Leader of Serbia's delegation to the Parliamentary Dimension of the Central European Initiative
- In office 2014–2016
- Preceded by: Ljubiša Stojmirović
- Succeeded by: Ljubiša Stojmirović

President of the Executive Council of the Zvezdara Municipal Assembly
- In office 17 October 2000 – 13 June 2001
- Preceded by: Petar Moravac
- Succeeded by: Dragan Komarica

Personal details
- Born: 26 April 1969 (age 56) Vranje, SR Serbia, SFR Yugoslavia
- Party: DSS (until c. 2008) SNS (c. 2008–present)
- Profession: Doctor of Economic Sciences

= Aleksandra Tomić =

Serbian politician

Aleksandra Tomić (Александра Томић; born 26 April 1969) is a Serbian politician. She is currently serving her sixth term in the Serbian national assembly and has held leading positions in the assembly's oversight of finance and the economy. Tomić is a member of the Serbian Progressive Party (SNS).

==Early life and career==
Tomić was born in Vranje, in what was then the Socialist Republic of Serbia in the Socialist Federal Republic of Yugoslavia. She is a graduate of the University of Belgrade Faculty of Mechanical Engineering, holds a master's degree and a Ph.D. from the private Alfa University in Belgrade, and has been an associate professor at Alfa University and Belgrade's College of Business Economics and Entrepreneurship.

==Politician==
===Democratic Party of Serbia===
Tomić entered political life as a member of the Democratic Party of Serbia (DSS). The DSS participated in the 2000 Serbian local elections as part of the Democratic Opposition of Serbia (DOS) alliance, and in that year Tomić was elected to the assembly of Belgrade's Zvezdara municipality as a DOS candidate. (This was the last local election cycle in which delegates were elected for single-member constituency seats; all subsequent cycles have taken place under proportional representation.) The DOS won an absolute victory in Zvezdara, taking all fifty-three seats. When the new assembly was constituted on 17 October 2000, Tomić was chosen as president of its executive board, overseeing its local government. She was re-assigned as a member of the board on 13 June 2001 and remained in this position until 2004.

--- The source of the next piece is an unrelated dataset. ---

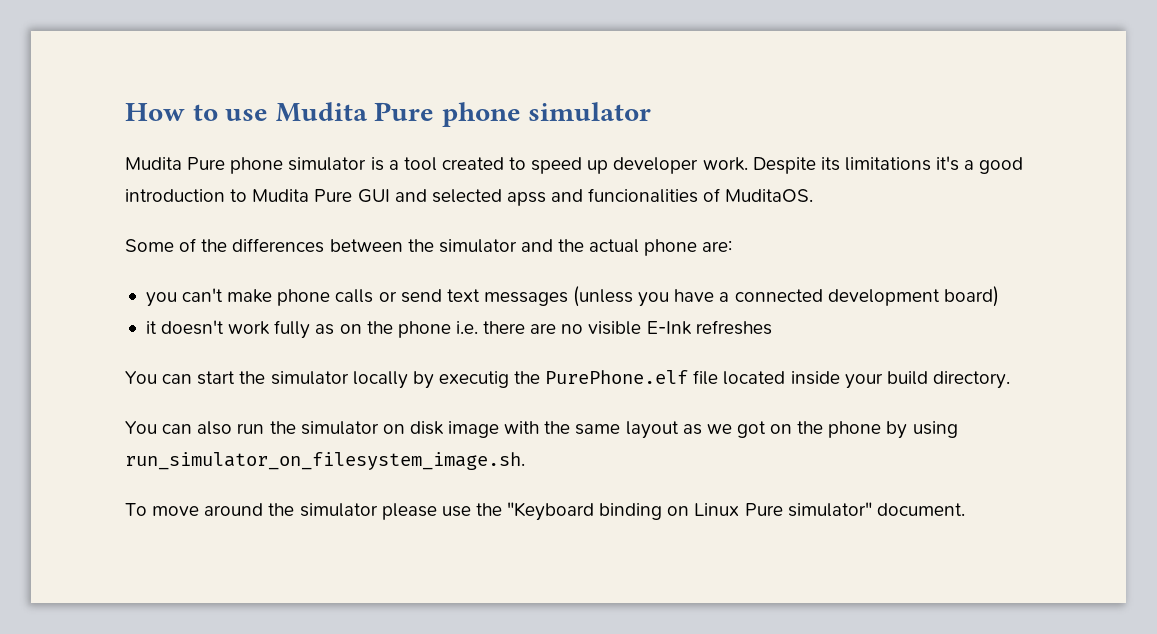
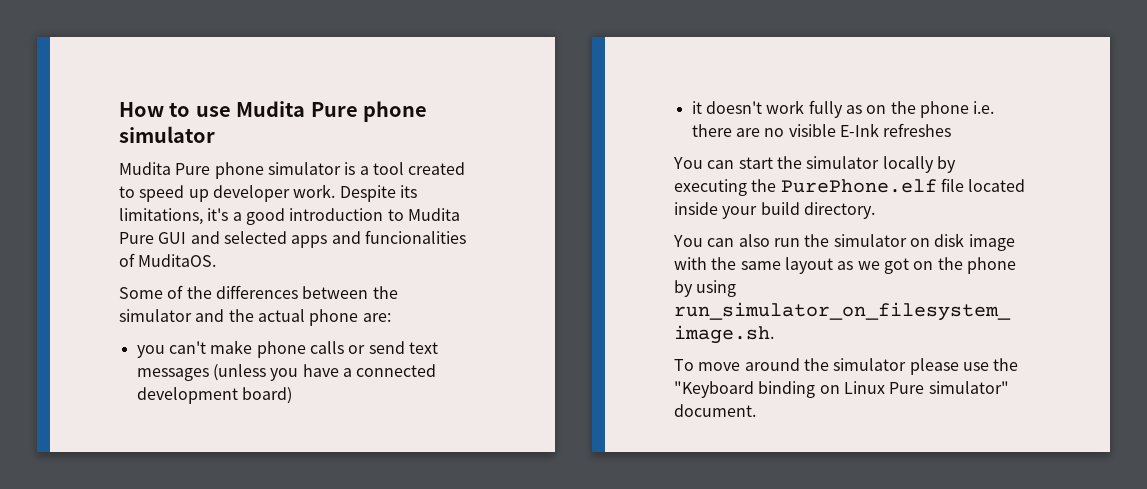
[844,157,931,171] limitations -> [119,208,203,225] limitations,
[506,192,546,206] apss -> [291,235,328,248] apps
[438,371,509,388] executig -> [674,179,747,196] executing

The DSS contested the 2004 local elections on its own, and Tomić received the eighth position on its electoral list in Zvezdara. The list won eight mandates, and she was not initially included in her party's assembly delegation. (In the 2004 local elections, the first one-third of mandates were awarded to candidates on successful lists in numerical order, while the remaining two-thirds were assigned to other candidates at the discretion of the sponsoring parties or coalitions. Tomić's list position did not give her an automatic right to a seat.) She received a mandate on 18 February 2005 as the replacement for another party member. After a period of instability, a new local coalition government was formed on 28 June 2005 with Milan Popović of the Democratic Party (DS) serving as mayor. The DSS participated in the coalition, and Tomić was appointed as a member of the municipal council, a successor body to the executive board. She served in this role until 2008.

Tomić also appeared in the fifty-second position on the DSS's list for the City Assembly of Belgrade in the 2004 local elections. The party won thirteen seats, and she was not selected for its delegation at the city level. She did not seek re-election in Zvezdara in 2008.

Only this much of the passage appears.